Isolation and loneliness are so detrimental to health that the government appointed a Minister for Loneliness earlier this year. Research shows that lacking social connections is as damaging to our health as smoking 15 cigarettes a day, both mentally and physically: loneliness increases the risk of mortality by 26% and low social interaction is predictive of suicide in older age (Campaign to End Loneliness). Social networks and friendships not only have an impact on reducing the risk of mortality or developing certain diseases, but they also help individuals to recover when they do fall ill, which is why it’s so important that people stay connected while in hospital.

 

However, being in hospital cuts people off from the outside world. While some may have visitors, the time they are able to spend together is always limited and often strained by the strangeness of the hospital environment. Similarly it’s hard to make connections with others on the same ward when the only thing you have in common is that you’re both in hospital.

 

Going to MediCinema is so much more than the chance to do something you couldn’t normally do while in hospital, it takes patients and their families out of the strangeness of the hospital environment and enables them to relax and feel more at ease in each other’s company:

When my husband visits me on the ward he’s awkward and doesn’t know whether to hug me or what to say. MediCinema lets us simply sit and be together, hold hands and enjoy each other’s company without the anxiety of him not knowing how to behave.
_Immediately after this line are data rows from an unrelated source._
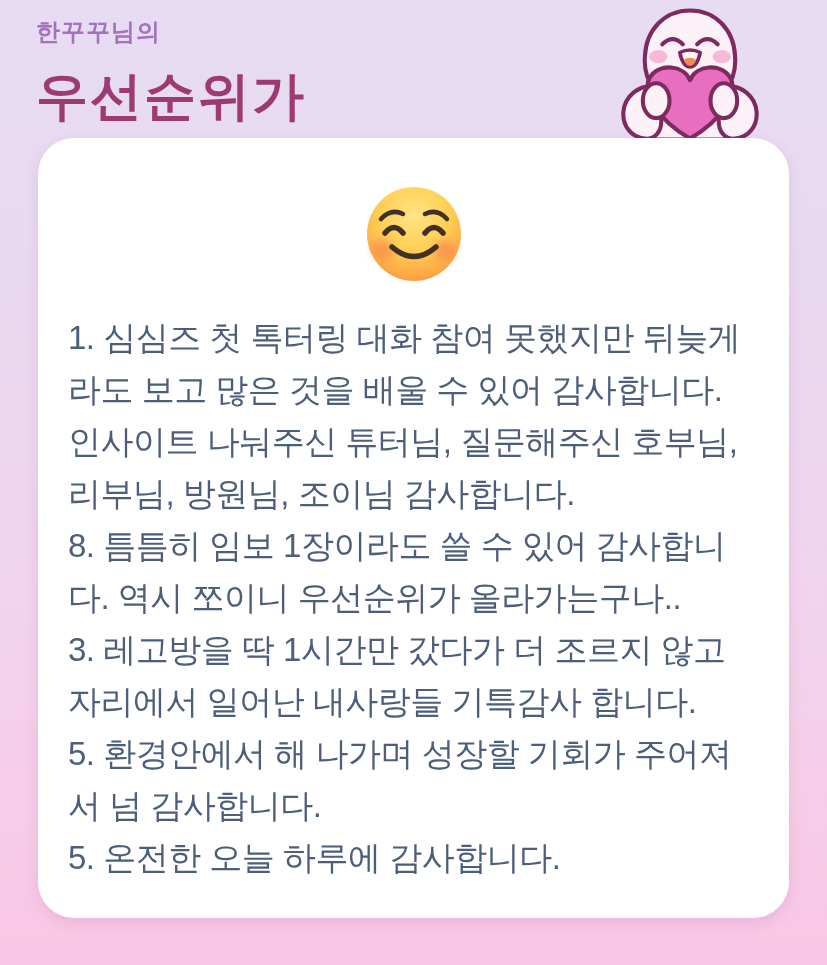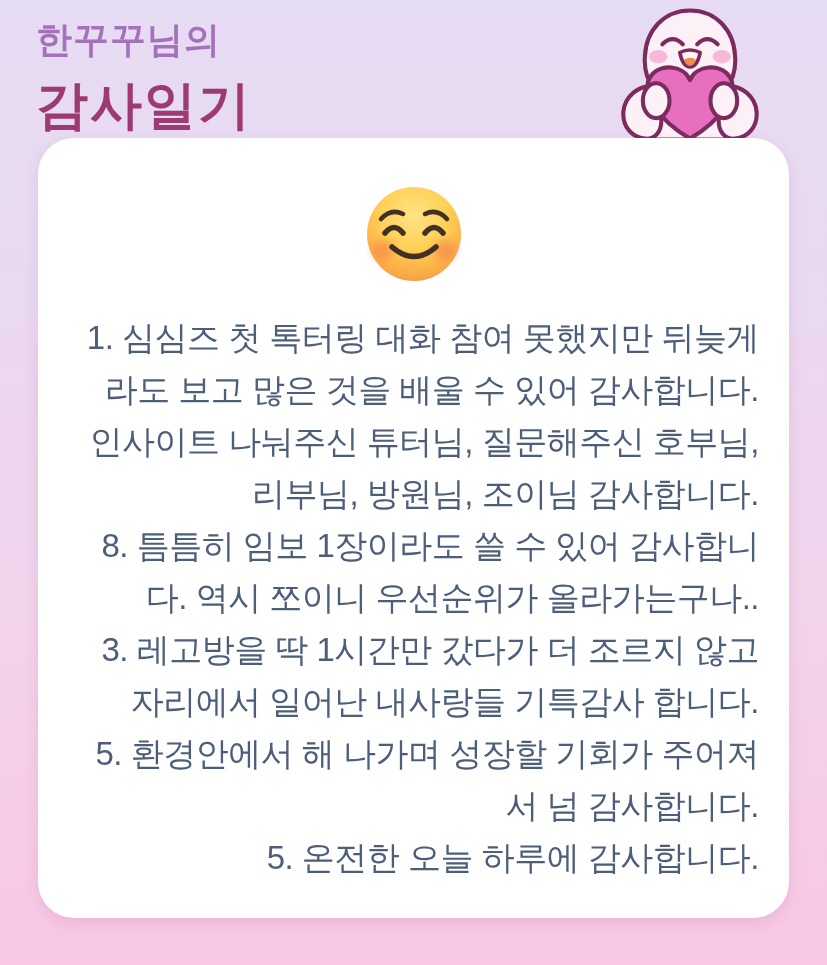--- a/index.html
+++ b/index.html
@@ -23,10 +23,10 @@
     z-index:1;
   }
   .owner{
-    font-size:36px;font-weight:800;
+    font-size:24px;font-weight:800;
     color:var(--owner,#a471bb);
     letter-spacing:1px;
-    margin:0 0 6px 0;
+    margin:0 0 14px 0;
   }
   .title{
     font-size:52px;font-weight:900;

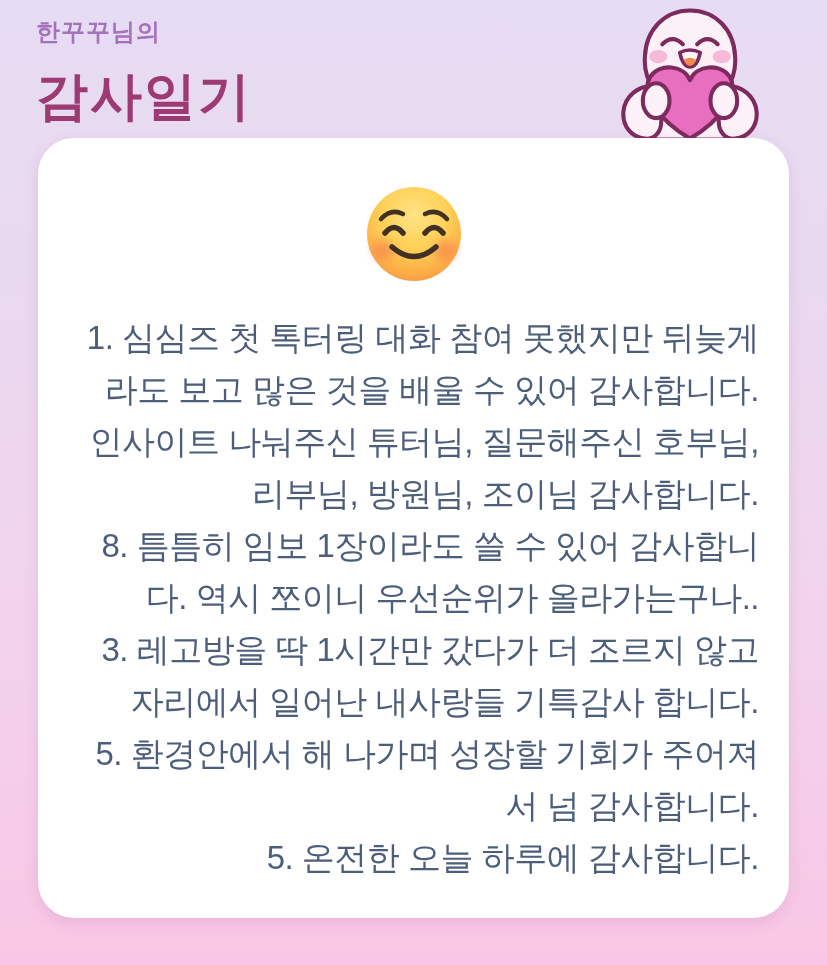--- a/index.html
+++ b/index.html
@@ -72,7 +72,7 @@
 
   <div class="header">
     <p class="owner">한꾸꾸님의</p>
-    <p class="title">감사일기</p>
+    <p class="title">우선순위가</p>
   </div>
 
   <svg class="mascot" viewBox="0 0 160 130" xmlns="http://www.w3.org/2000/svg">

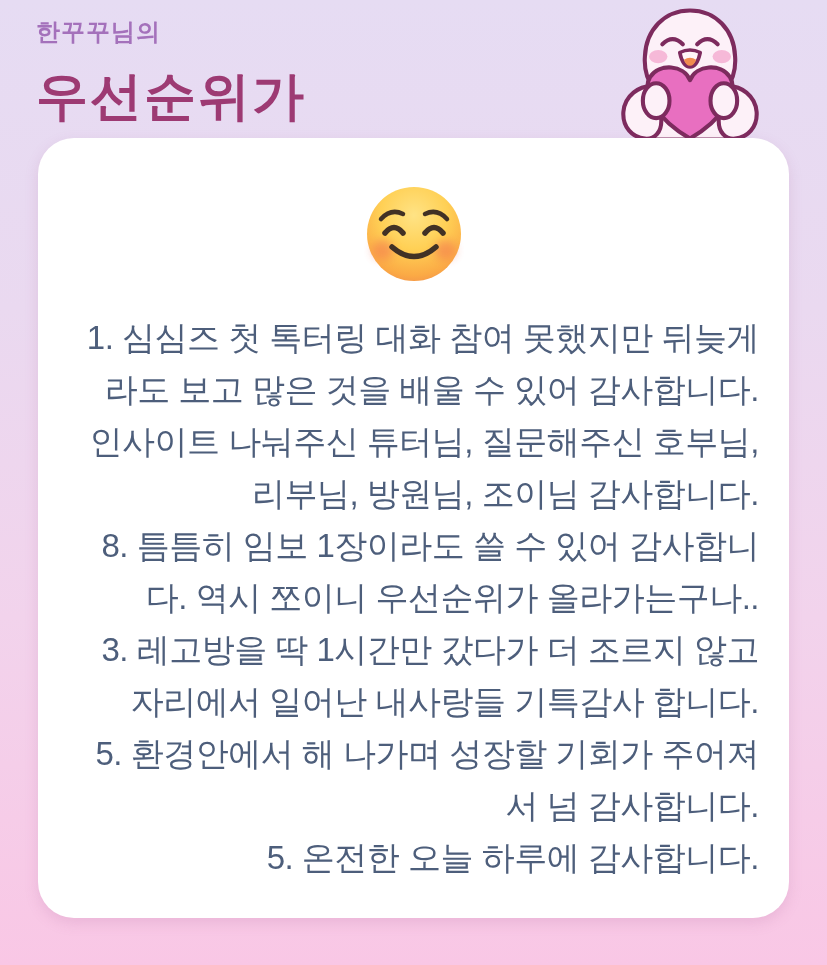--- a/index.html
+++ b/index.html
@@ -61,7 +61,6 @@
     letter-spacing:-0.5px;
     word-break:normal;
     overflow-wrap:break-word;
-    text-align:right;
   }
   .entries p{margin:0;}
 </style>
Anna, a patient in the Royal Victoria Infirmary.

It gives patients something other than their illness they can talk about, whether with visitors, staff, nurses, our volunteers or other patients on their ward:

It wonderfully restored conversation with my friends - I was able to talk about the films they themselves were seeing in the cinema at the time and talk about something other than my recovery.

Richard, a patient in St Thomas’ Hospital.

I came back to the ward singing the cinema’s praises and telling the other patients all about it. This was a good way to chat to other patients as well as we started to talk about our favourite films.

Ann, a patient in Chelsea and Westminster Hospital.

It also gives patients from other wards the chance to meet and form friendships with each other:

My daughter comes of an afternoon when she can and my sister works full-time so I haven’t been getting many visitors. So for me MediCinema is a social thing. There’s a lad who came in at the same time as me so we go together. He’s on a totally different ward so I wouldn’t have met him otherwise.

Peter Todd, a patient in the Royal Victoria Infirmary.

Some patients don’t get any visitors at all, so even just chatting to our volunteers as they bring them to and from the screenings makes a huge difference:

Going to the cinema makes me feel happy, otherwise, I’m stuck here in my bed with no visitors. It’s the only thing I look forward to. Being able to see other people, even though it’s in a hospital, makes you feel like you’re not alone. And I’ve made friends, with a couple of the volunteers coming up to visit me on Christmas day, which meant so much, as my condition isolates me.

Stacey, a patient in Guy’s Hospital.

As Nicks, one of our cinema managers, said in a recent video, ‘MediCinema means community’. For inpatients and outpatients old and young, MediCinema is a safe space where they can come together and not be alone.